Вигдис Албу выглядела так, будто только что сошла с экрана, где показывали очередной рекламный ролик о пользе фитнеса, – нечто подобное Харри случалось наблюдать по телевизору, возвращаясь домой далеко за полночь. Она обладала типичной белозубой улыбкой, обесцвеченными волосами куклы Барби и крепким, тренированным телом представительницы высшего общества, упакованным в тесное эластичное трико и коротенький топик. Грудь же если и была искусственной, то владелице ее явно хватило разума, чтобы не переборщить с размером.

– Харри…

– Входите! – улыбнулась она слегка подкрашенными большими голубыми глазами с едва заметными лучиками морщинок.

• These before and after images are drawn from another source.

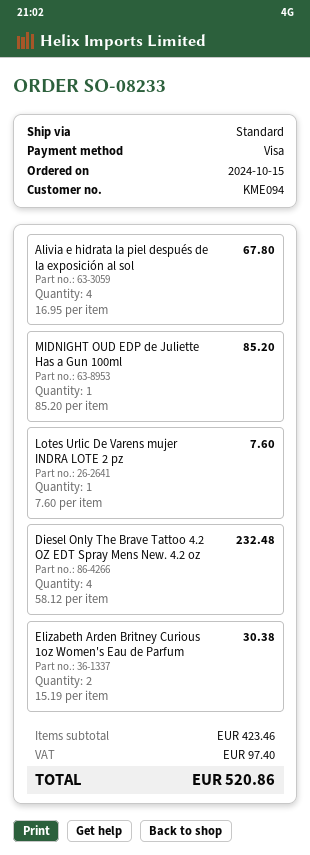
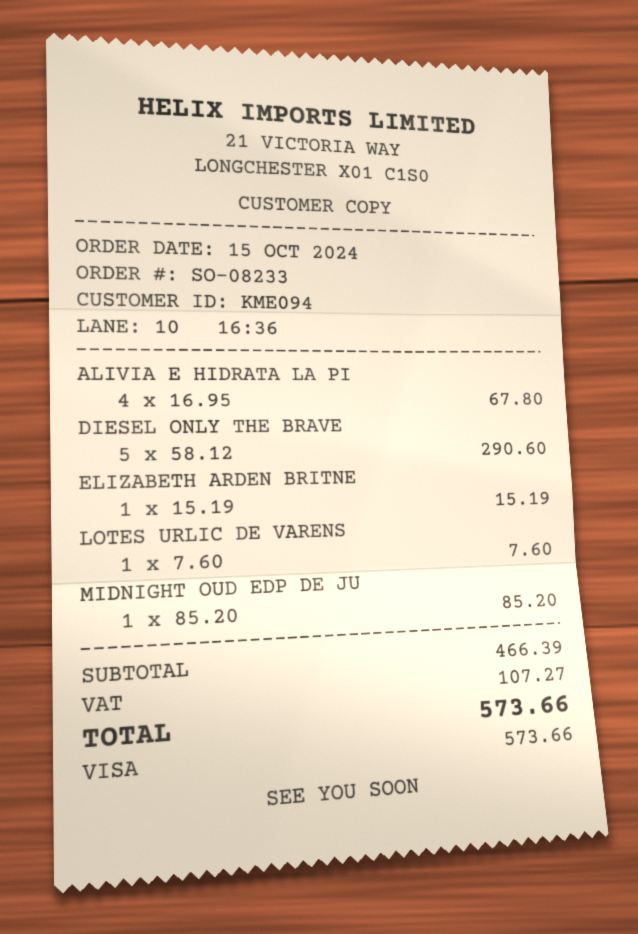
Diesel Only The Brave Tattoo 4.2 OZ EDT Spray Mens New. 4.2 oz: 4 x 58.12 = 232.48 -> 5 x 58.12 = 290.60
Elizabeth Arden Britney Curious 1oz Women's Eau de Parfum: 2 x 15.19 = 30.38 -> 1 x 15.19 = 15.19
subtotal: 423.46 -> 466.39
tax: 97.40 -> 107.27
total: 520.86 -> 573.66

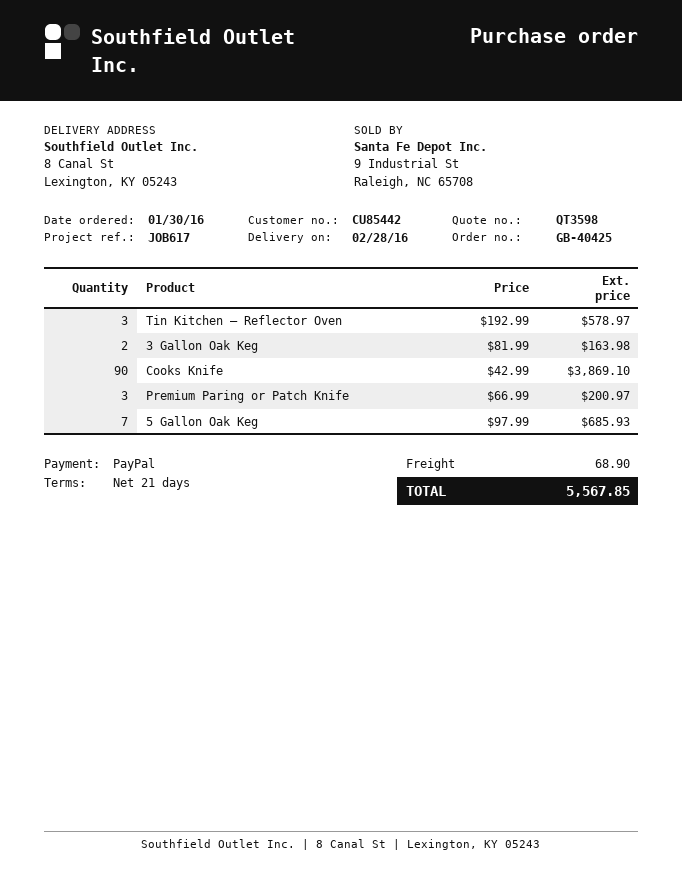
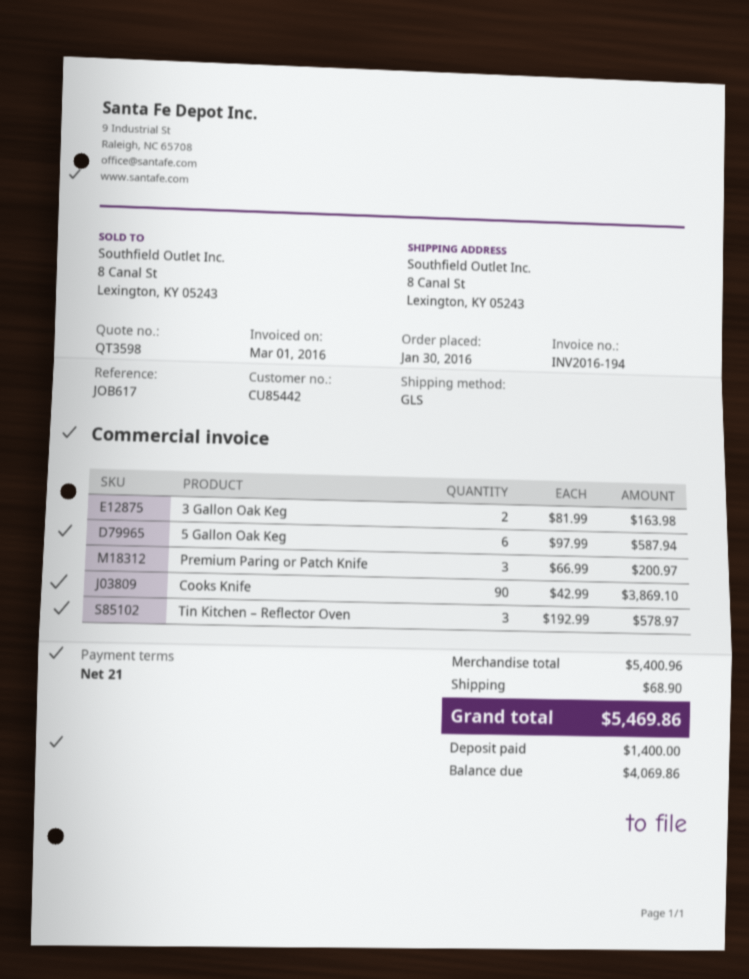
5 Gallon Oak Keg: 7 x 97.99 = 685.93 -> 6 x 97.99 = 587.94
total: 5567.85 -> 5469.86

Харри вступил в просторную прихожую, где чуть не наткнулся на высоченного – едва ли не по пояс ему, – вырезанного из массива дерева жирного и уродливого тролля.

– Я как раз решила немного заняться хозяйством, – снова ослепительно улыбнулась Вигдис Албу, аккуратно, чтобы не нарушить макияж, смахивая пальцем капельку пота.

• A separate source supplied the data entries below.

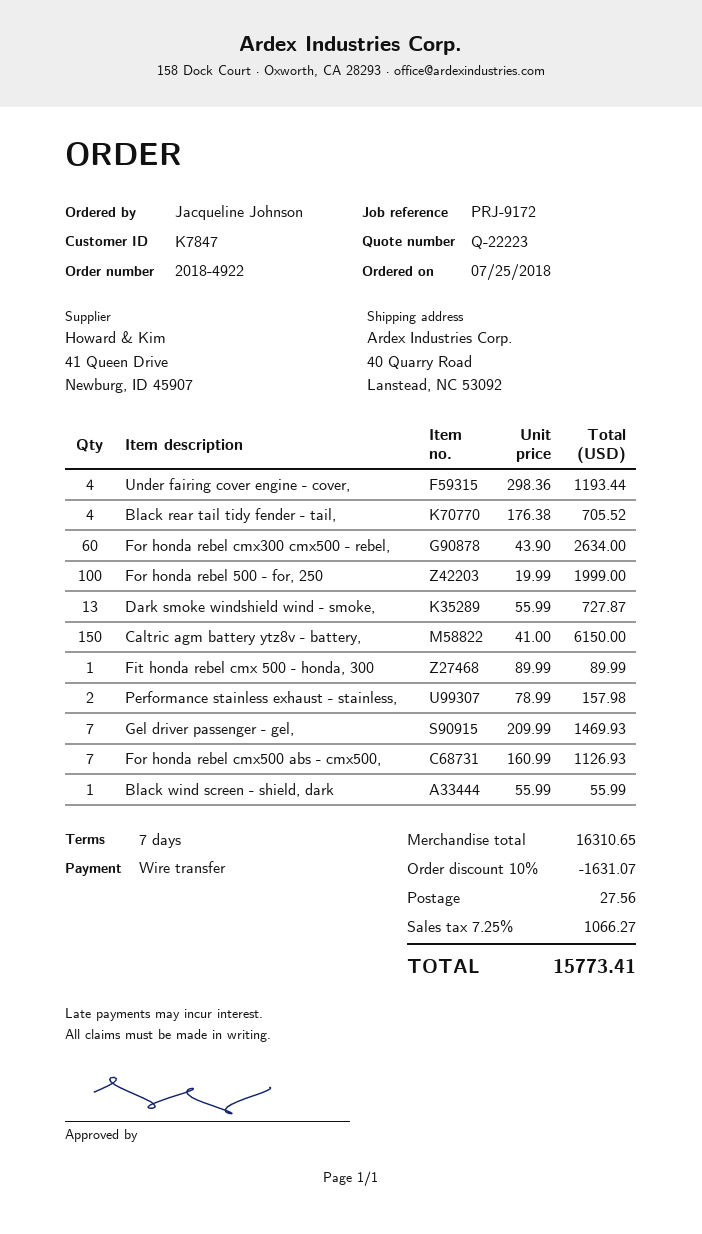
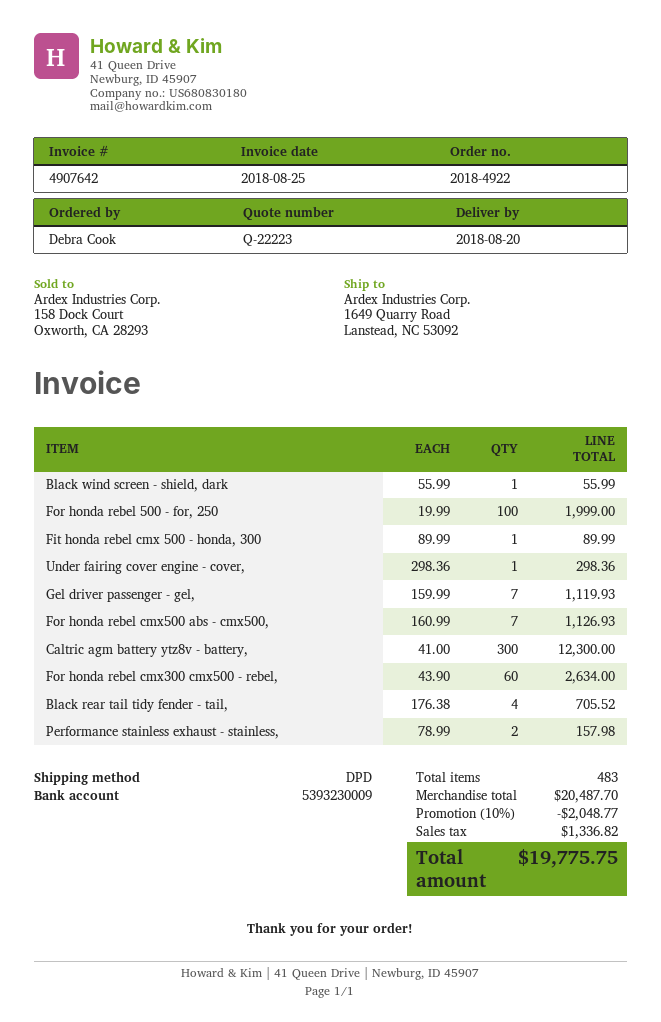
ordered by: Jacqueline Johnson -> Debra Cook
ship to: 40 Quarry Road, Lanstead, NC 53092 -> 1649 Quarry Road, Lanstead, NC 53092
Under fairing cover engine - cover,: 4 x 298.36 = 1193.44 -> 1 x 298.36 = 298.36
Dark smoke windshield wind - smoke,: 13 x 55.99 = 727.87 -> none
Caltric agm battery ytz8v - battery,: 150 x 41.00 = 6150.00 -> 300 x 41.00 = 12300.00
Gel driver passenger - gel,: 7 x 209.99 = 1469.93 -> 7 x 159.99 = 1119.93
subtotal: 16310.65 -> 20487.70
discount: 10% = 1631.07 -> 10% = 2048.77
shipping: 27.56 -> none
tax: 1066.27 -> 1336.82
total: 15773.41 -> 19775.75

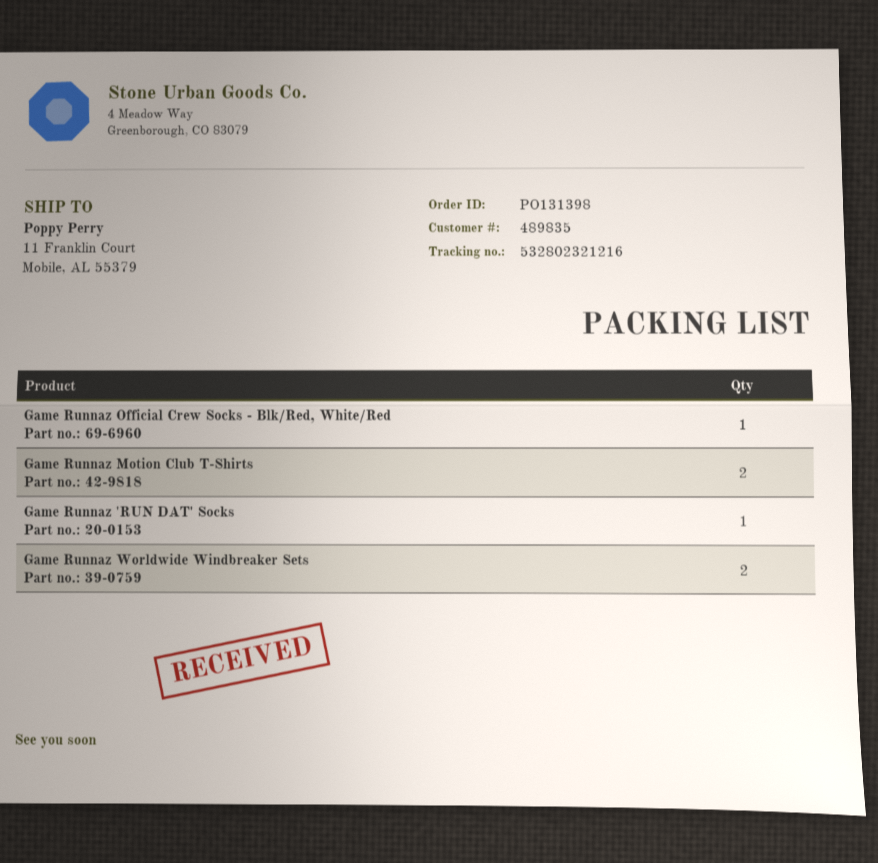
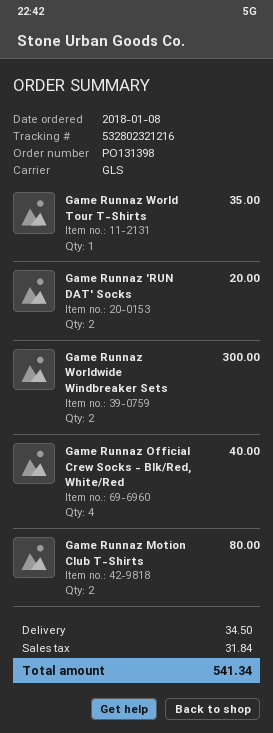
Game Runnaz Official Crew Socks - Blk/Red, White/Red: 1 -> 4
Game Runnaz 'RUN DAT' Socks: 1 -> 2
Game Runnaz World Tour T-Shirts: none -> 1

– Тогда я сниму ботинки, – сказал Харри и тотчас же вспомнил о дырке на правом носке.

– Нет-нет, я вовсе не об уборке – слава богу, для этого существует прислуга, – рассмеялась хозяйка дома. – А вот белье я люблю стирать сама. Ведь должны же существовать какие-то границы, за которые посторонним вход заказан, вы не находите?

– Очевидно, вы правы, – пробормотал Харри, едва поспевая за ней вверх по лестнице.

Миновав колоссальных размеров кухню, они вступили в гостиную, откуда через стеклянные раздвижные двери можно было попасть на открытую веранду. Всю стену напротив веранды занимало гигантских размеров кирпичное сооружение – нечто среднее между зданием городской ратуши Осло и могильной плитой.

– По чертежам Пера Хуммеля к сорокалетнему юбилею Арне, – сказала Вигдис. – Пер – наш друг.

– Да уж, видно, Пер расстарался… такой каминище!

– Вы ведь знаете Пера Хуммеля, ну, того самого, архитектора? Он еще построил новую часовню в Хольменколлене.

– К сожалению, нет, – сознался Харри и протянул ей фотографию. – Я бы хотел, чтобы вы взглянули вот на это.

По мере того как Вигдис изучала фото, на лице ее проступало изумление.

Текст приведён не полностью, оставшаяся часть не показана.